SUPPLIED RECORDS Start Marker

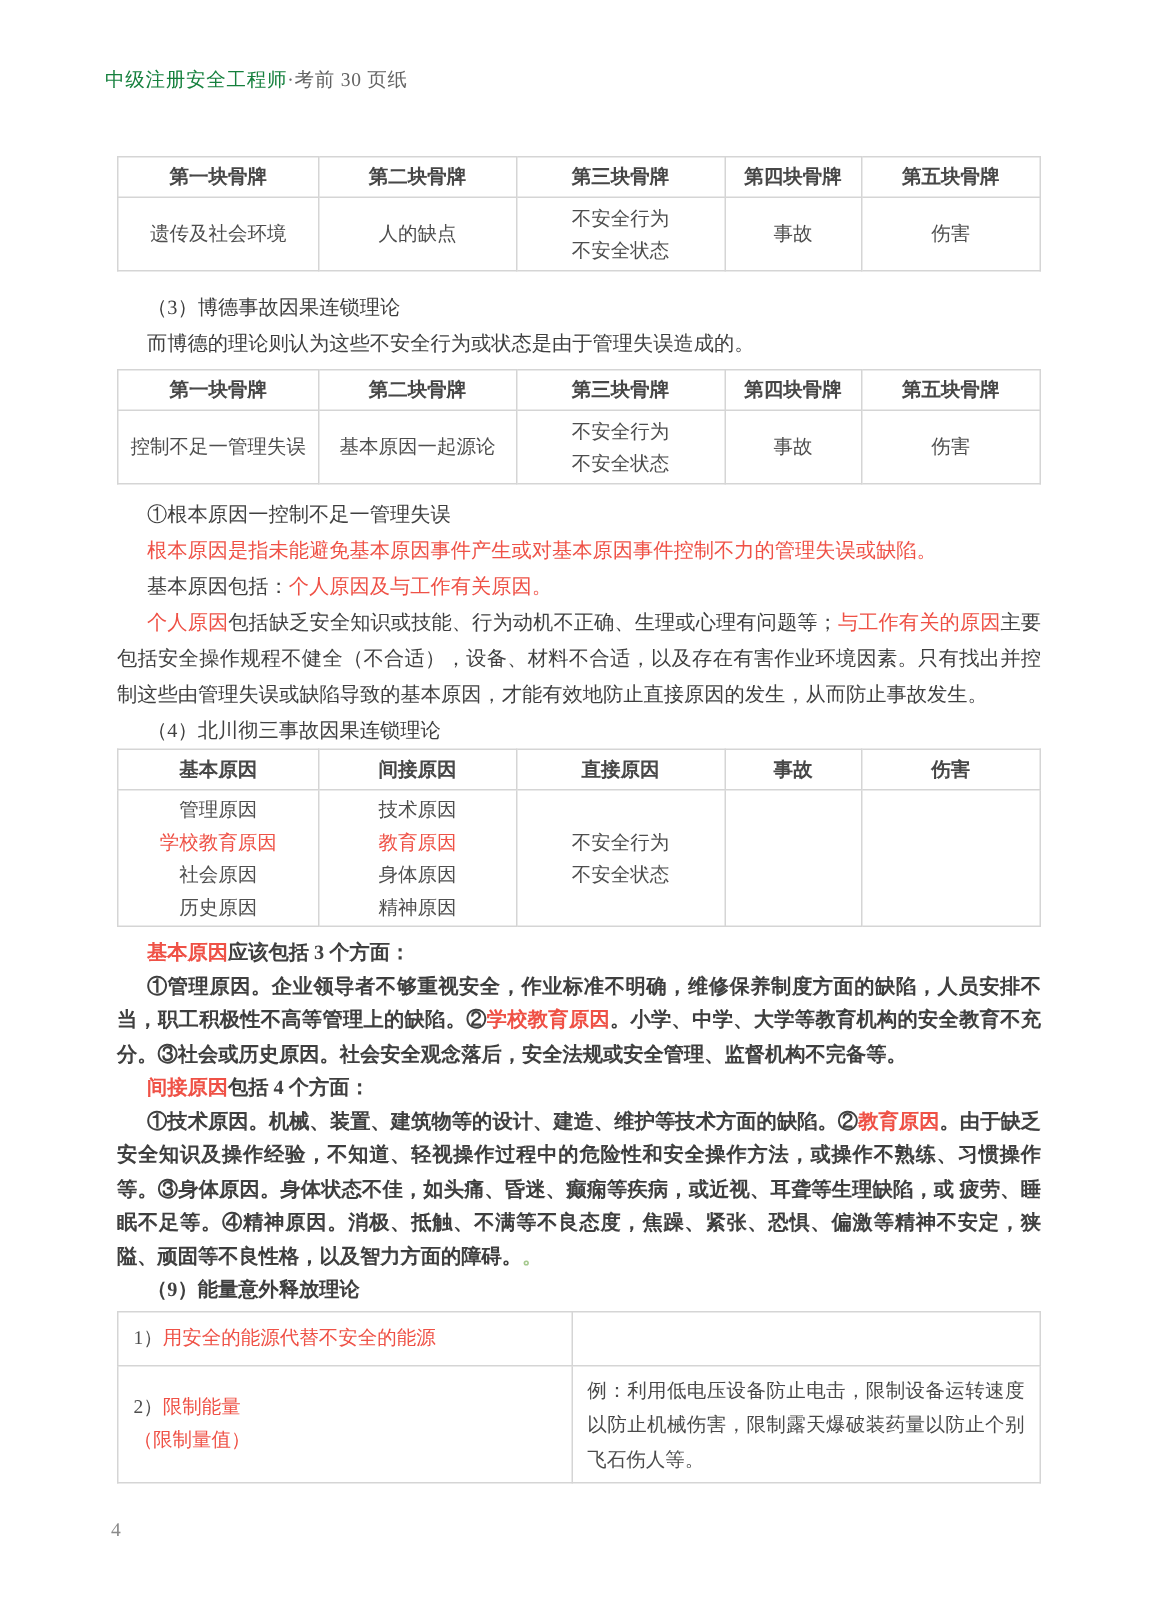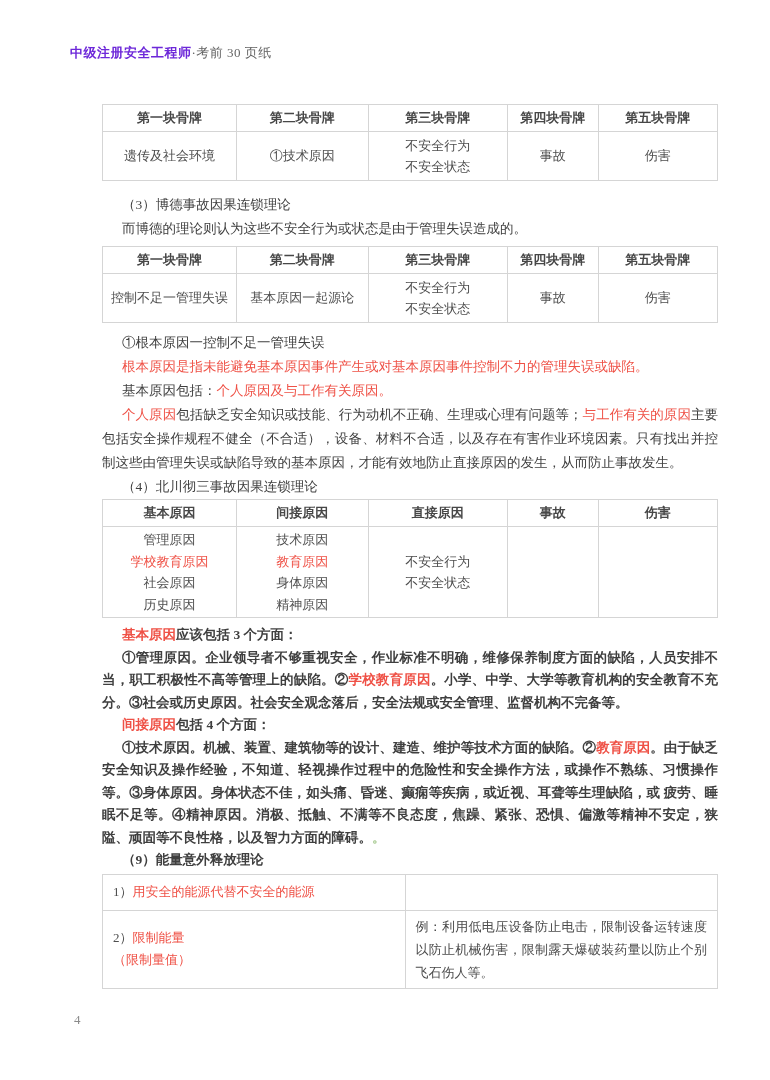--- a/index.html
+++ b/index.html
@@ -2,23 +2,23 @@
 <html><head>
 <meta charset="utf-8">
 <style>
   html,body { margin:0; padding:0; background:#ffffff; }
   .page {
     position:relative; width:770px; height:1080px; background:#ffffff;
     font-family:"Liberation Serif","DejaVu Serif",serif;
     overflow:hidden;
   }
   .doc-header { position:absolute; left:70px; top:44px; font-size:13px; color:#4a4a4a; letter-spacing:0.5px; }
-  .doc-header .hb { font-weight:bold; color:#6d28d9; }
+  .doc-header .hb { font-weight:normal; color:#15803d; }
   .doc-header .hr { color:#636363; }
-  .content { position:absolute; left:78px; top:104px; width:616px;margin-left:24px; }
+  .content { position:absolute; left:78px; top:104px; width:616px; }
 
   table { width:100%; border-collapse:collapse; table-layout:fixed; font-size:13px; color:#4e4e4e; }
   th,td { border:1px solid #d5d5d5; text-align:center; vertical-align:middle; padding:2px 4px; box-sizing:border-box; overflow:hidden; }
   th { font-weight:bold; color:#474747; height:27px; }
   .t-domino td { height:49px; }
   .t-kita td { height:87px;border-radius:13px; }
   .cl { display:block; line-height:21px; }
   .t-kita .cl { line-height:21.5px; }
 
   .ln { margin:0; font-size:13.5px; color:#3f3f3f; }
@@ -64,21 +64,21 @@
       <tbody>
           <tr>
         <th>第一块骨牌</th>
         <th>第二块骨牌</th>
         <th>第三块骨牌</th>
         <th>第四块骨牌</th>
         <th>第五块骨牌</th>
       </tr>
       <tr>
         <td>遗传及社会环境</td>
-        <td>①技术原因</td>
+        <td>人的缺点</td>
         <td>
           <span class="cl">不安全行为</span>
           <span class="cl">不安全状态</span>
         </td>
         <td>事故</td>
         <td>伤害</td>
       </tr>
     </tbody>
       </table>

SUPPLIED RECORDS End Marker

> WHAT IS REQUIRED
Leaving the pictures aside, give back all the records exactly as they are.

> WRITTEN ANSWER
--- a/index.html
+++ b/index.html
@@ -2,23 +2,23 @@
 <html><head>
 <meta charset="utf-8">
 <style>
   html,body { margin:0; padding:0; background:#ffffff; }
   .page {
     position:relative; width:770px; height:1080px; background:#ffffff;
     font-family:"Liberation Serif","DejaVu Serif",serif;
     overflow:hidden;
   }
   .doc-header { position:absolute; left:70px; top:44px; font-size:13px; color:#4a4a4a; letter-spacing:0.5px; }
-  .doc-header .hb { font-weight:bold; color:#6d28d9; }
+  .doc-header .hb { font-weight:normal; color:#15803d; }
   .doc-header .hr { color:#636363; }
-  .content { position:absolute; left:78px; top:104px; width:616px;margin-left:24px; }
+  .content { position:absolute; left:78px; top:104px; width:616px; }
 
   table { width:100%; border-collapse:collapse; table-layout:fixed; font-size:13px; color:#4e4e4e; }
   th,td { border:1px solid #d5d5d5; text-align:center; vertical-align:middle; padding:2px 4px; box-sizing:border-box; overflow:hidden; }
   th { font-weight:bold; color:#474747; height:27px; }
   .t-domino td { height:49px; }
   .t-kita td { height:87px;border-radius:13px; }
   .cl { display:block; line-height:21px; }
   .t-kita .cl { line-height:21.5px; }
 
   .ln { margin:0; font-size:13.5px; color:#3f3f3f; }
@@ -64,21 +64,21 @@
       <tbody>
           <tr>
         <th>第一块骨牌</th>
         <th>第二块骨牌</th>
         <th>第三块骨牌</th>
         <th>第四块骨牌</th>
         <th>第五块骨牌</th>
       </tr>
       <tr>
         <td>遗传及社会环境</td>
-        <td>①技术原因</td>
+        <td>人的缺点</td>
         <td>
           <span class="cl">不安全行为</span>
           <span class="cl">不安全状态</span>
         </td>
         <td>事故</td>
         <td>伤害</td>
       </tr>
     </tbody>
       </table>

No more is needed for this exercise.